U.S. Sens. Ron Wyden and Jeff Merkley of Oregon, along with lawmakers from three other states, are renewing an effort to take control of liquefied natural gas development away from federal energy regulators.

In a bill introduced Tuesday, six U.S. senators from Oregon, Washington, Connecticut and Maryland have resurrected legislation proposed in 2008 that would give LNG siting authority back to the states.

The Energy Policy Act of 2005 took LNG licensing decisions away from the states and gave the Federal Energy Regulatory Commission the final word in approving the natural gas import facilities.

Six senators from states affected by LNG proposals say their constituents don't want the feds deciding where LNG terminals are built.

Democrats Wyden and Merkley teamed up with Sens. Chris Dodd, (D-Conn.), Maria Cantwell (D-Wash.), Barbara Mikulski (D-Md.) and Ben Cardin (D-Md.) to move legislation that would repeal the portions of the 2005 Energy Policy Act that took LNG siting authority away from the states and restore the previous licensing process.

Three LNG terminals have been proposed in Oregon, and two of them are on the Columbia River. The states of Oregon and Washington have appealed FERC's authorization of an LNG terminal at Bradwood Landing, 20 miles east of Astoria on the Columbia, and are currently awaiting a decision from the Ninth Circuit Court of Appeals.

"Oregonians have said time and again that they don't want some federal agency 3,000 miles away forcing LNG terminals on them," said Wyden in a statement released Tuesday. "I'm not going to stop until Oregonians get to decide whether or not they need LNG terminals and, if they do, where to put them."

The five-member FERC board conditionally approved the Bradwood Landing LNG project in September 2008, and granted conditional approval to the?Jordan Cove LNG project, in Coos Bay, in December of last year. A third Oregon project, Oregon LNG, proposed for Warrenton's Skipanon Peninsula, is still pending before FERC.

Oregon has repeatedly argued FERC jumped the gun by granting a conditional license to Bradwood project developer NorthernStar Natural Gas Inc. of Houston before the state had a chance to do its permit reviews.

LNG opponents in Oregon applauded the senators for reintroducing the bill and working to give states a bigger role in the approval process.

"Oregonians should have the right to decide our own energy future, and this bill will help us do so," said Brett VandenHeuvel, director of the anti-LNG group Columbia Riverkeeper. "LNG is hugely unpopular and is simply not acceptable."

Washington is also a party to the appeal of FERC's approval of the Bradwood project, which has a 36-mile gas transmission pipeline that would cross under the Columbia River and connect with the Williams Interstate Pipeline near Kelso, Wash.

"Liquefied Natural Gas terminals can have a huge impact on coastal communities and regional economies," Cantwell said in a statement released Tuesday. "This bill would restore the vital role local stakeholders should have in determining the merits of various proposals."

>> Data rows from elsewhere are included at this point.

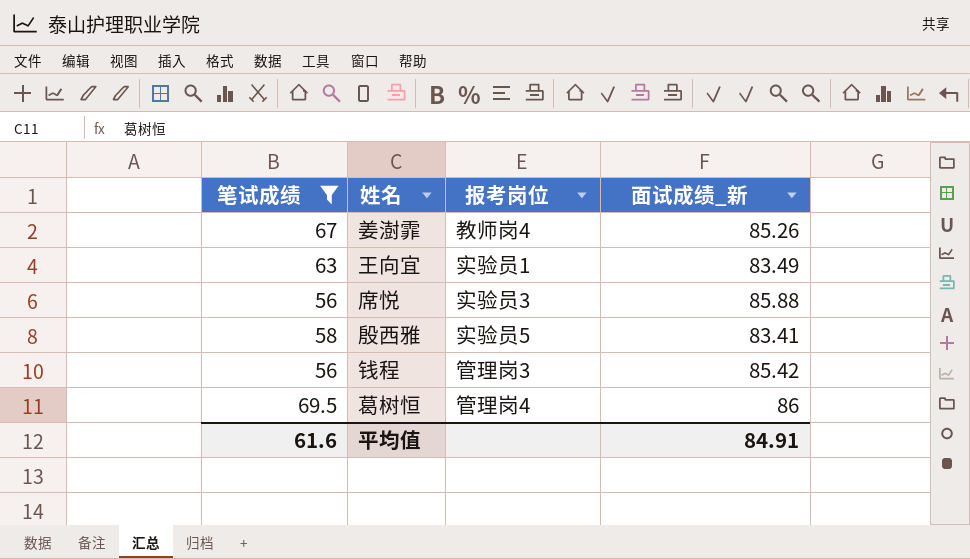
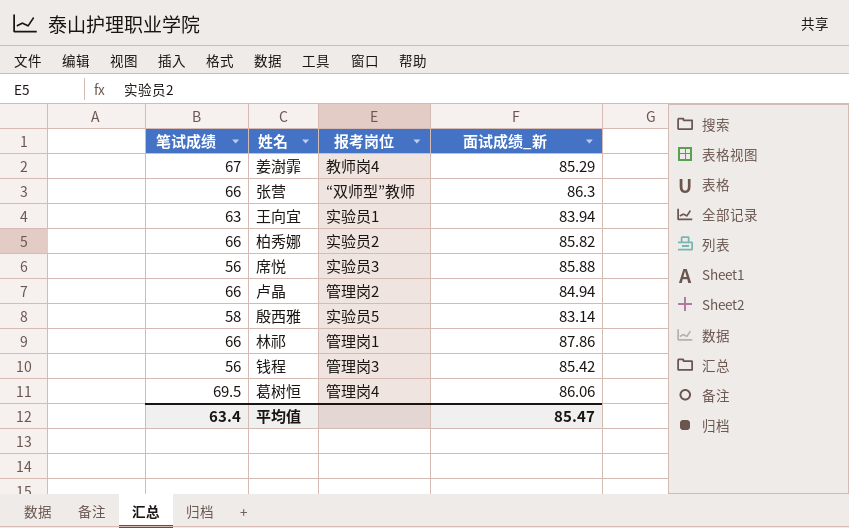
filter: 笔试成绩 != 66 -> none
姜澍霏 | 面试成绩_新: 85.26 -> 85.29
王向宜 | 面试成绩_新: 83.49 -> 83.94
殷西雅 | 面试成绩_新: 83.41 -> 83.14
葛树恒 | 面试成绩_新: 86 -> 86.06
平均值 | 笔试成绩: 61.6 -> 63.4
平均值 | 面试成绩_新: 84.91 -> 85.47

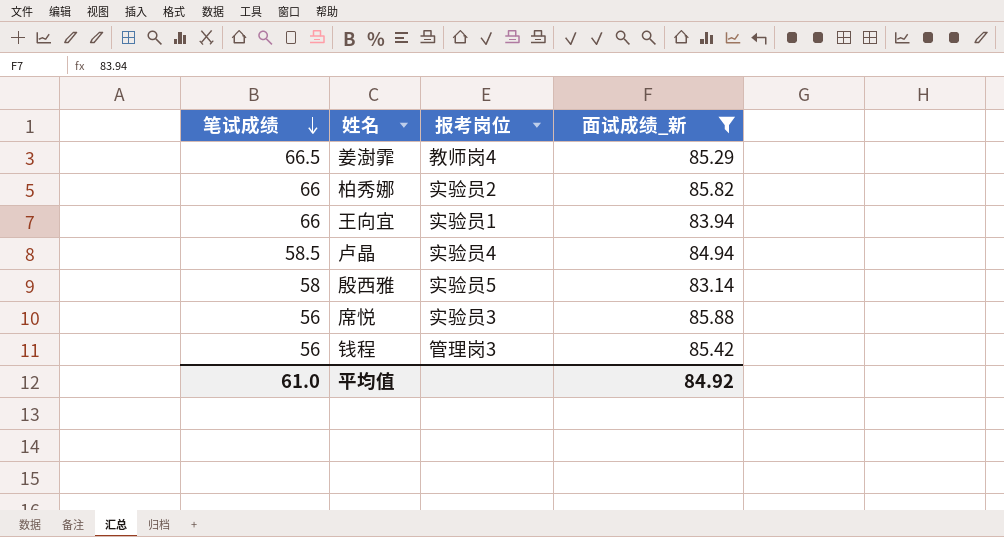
filter: none -> 面试成绩_新 <= 85.88
row order: none -> 笔试成绩 descending
姜澍霏 | 笔试成绩: 67 -> 66.5
王向宜 | 笔试成绩: 63 -> 66
卢晶 | 笔试成绩: 66 -> 58.5
卢晶 | 报考岗位: 管理岗2 -> 实验员4
平均值 | 笔试成绩: 63.4 -> 61.0
平均值 | 面试成绩_新: 85.47 -> 84.92

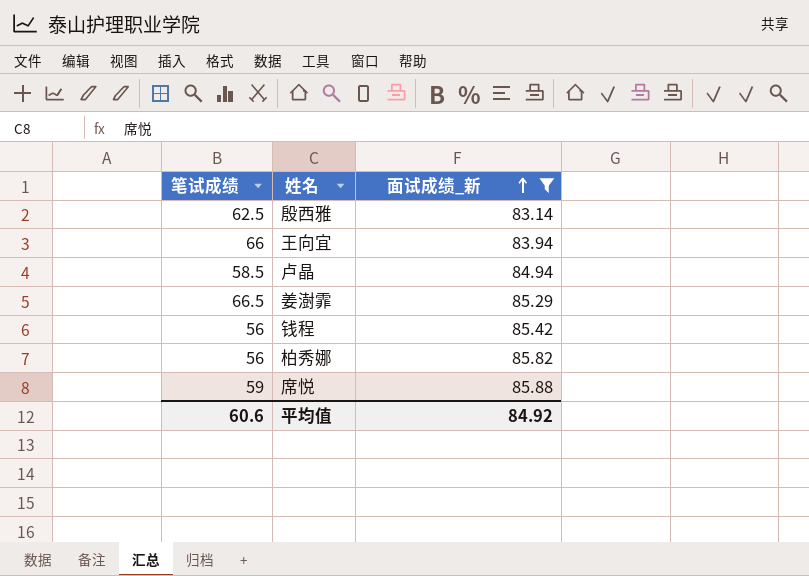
row order: 笔试成绩 descending -> 面试成绩_新 ascending
column 报考岗位 | position: 3 -> none
殷西雅 | 笔试成绩: 58 -> 62.5
柏秀娜 | 笔试成绩: 66 -> 56
席悦 | 笔试成绩: 56 -> 59
平均值 | 笔试成绩: 61.0 -> 60.6

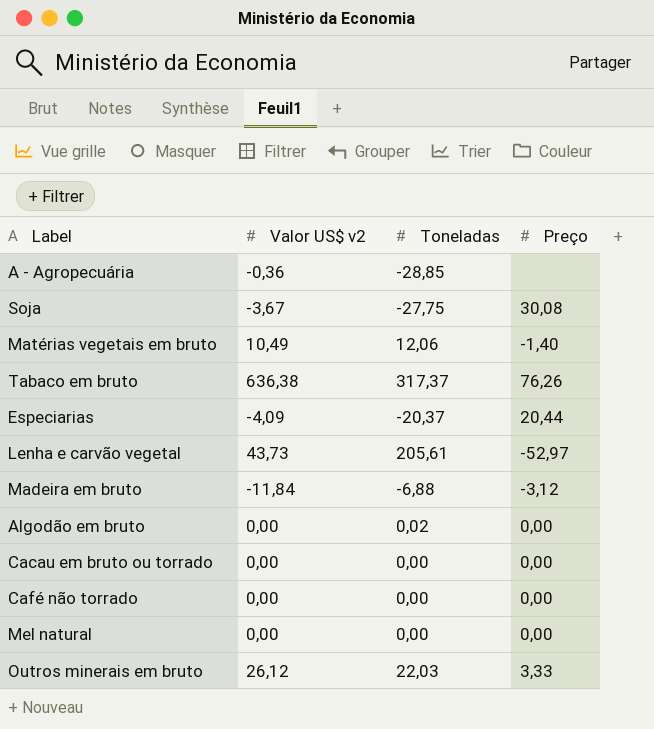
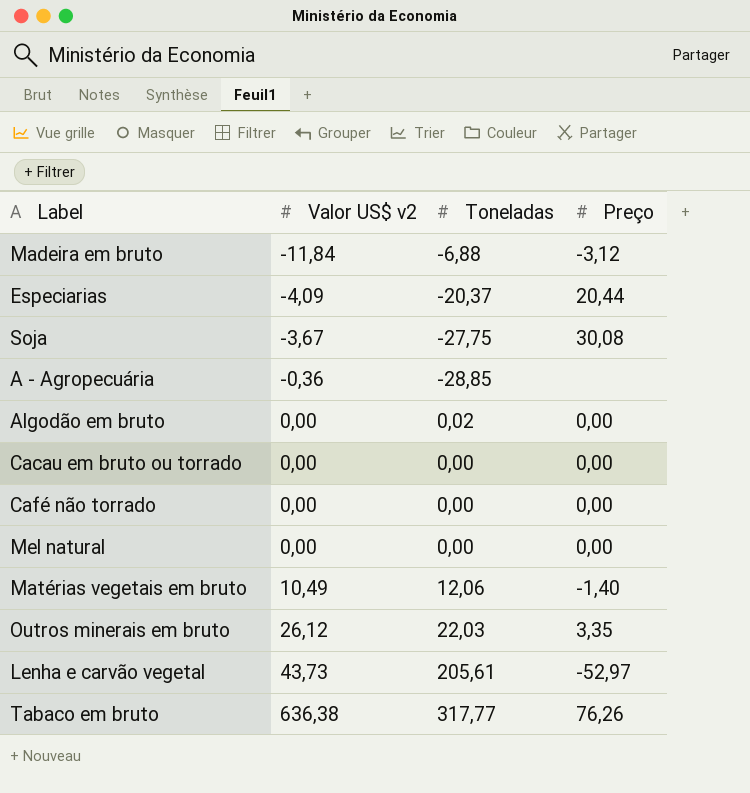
row order: none -> Valor US$ v2 ascending
Outros minerais em bruto | Preço: 3,33 -> 3,35
Tabaco em bruto | Toneladas: 317,37 -> 317,77

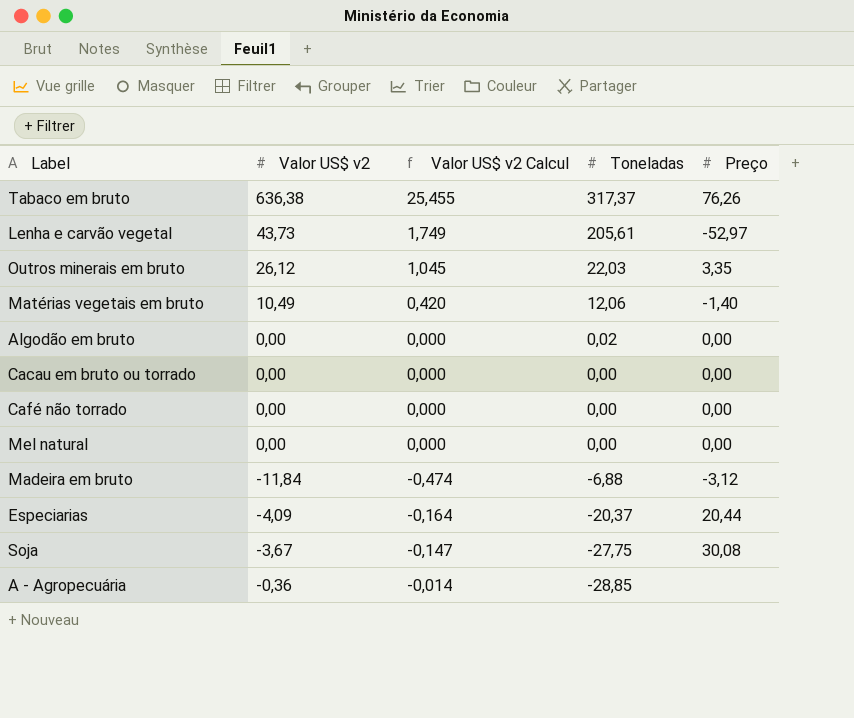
row order: Valor US$ v2 ascending -> Toneladas descending
column Valor US$ v2 Calcul | formula: none -> [Valor US$ v2] * 0,04
Tabaco em bruto | Toneladas: 317,77 -> 317,37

Among the senators' complaints are that FERC does not determine whether LNG projects are needed before allowing them to be built, nor does it determine whether alternatives to LNG projects could supply energy with less environmental impact.

State officials have challenged FERC's authority to site LNG projects in court and in administrative challenges before FERC itself.

"It just doesn't make sense to take states out of decisions that will affect their residents for years or decades to come," said Merkley, in a statement released Tuesday. "We need to give states a say and restore accountability. Momentous decisions about LNG terminals should only be done in partnership with local residents - not over their objections."

The new legislation introduced is identical to the bill introduced by Wyden in 2008. That bill was co-sponsored by Gordon Smith, an Oregon Republican senator at the time, and Barack Obama, who was then a Democratic senator from Illinois, as well as Sens. Cantwell, Cardin, Dodd, Kikulski, Joseph Lieberman, D-Conn., and Hillary Clinton, a New York senator at the time.

The states of Maryland and Connecticut have also protested FERC's approval of LNG terminals in their states.

FERC approved the Broadwater LNG project, proposed for Connecticut's Long Island Sound, in March 2008, and authorized the Sparrows Point LNG project, proposed for Baltimore, Md., in January 2009.

"The people of Connecticut, and no one else, should have the right to decide if and where one of these facilities will be located in our state," Dodd said in a statement released Tuesday. "It's time to repeal this remnant of the Bush administration's anti-environmental policies and restore the decision-making regarding LNG terminals to the states and local authorities, where it belongs."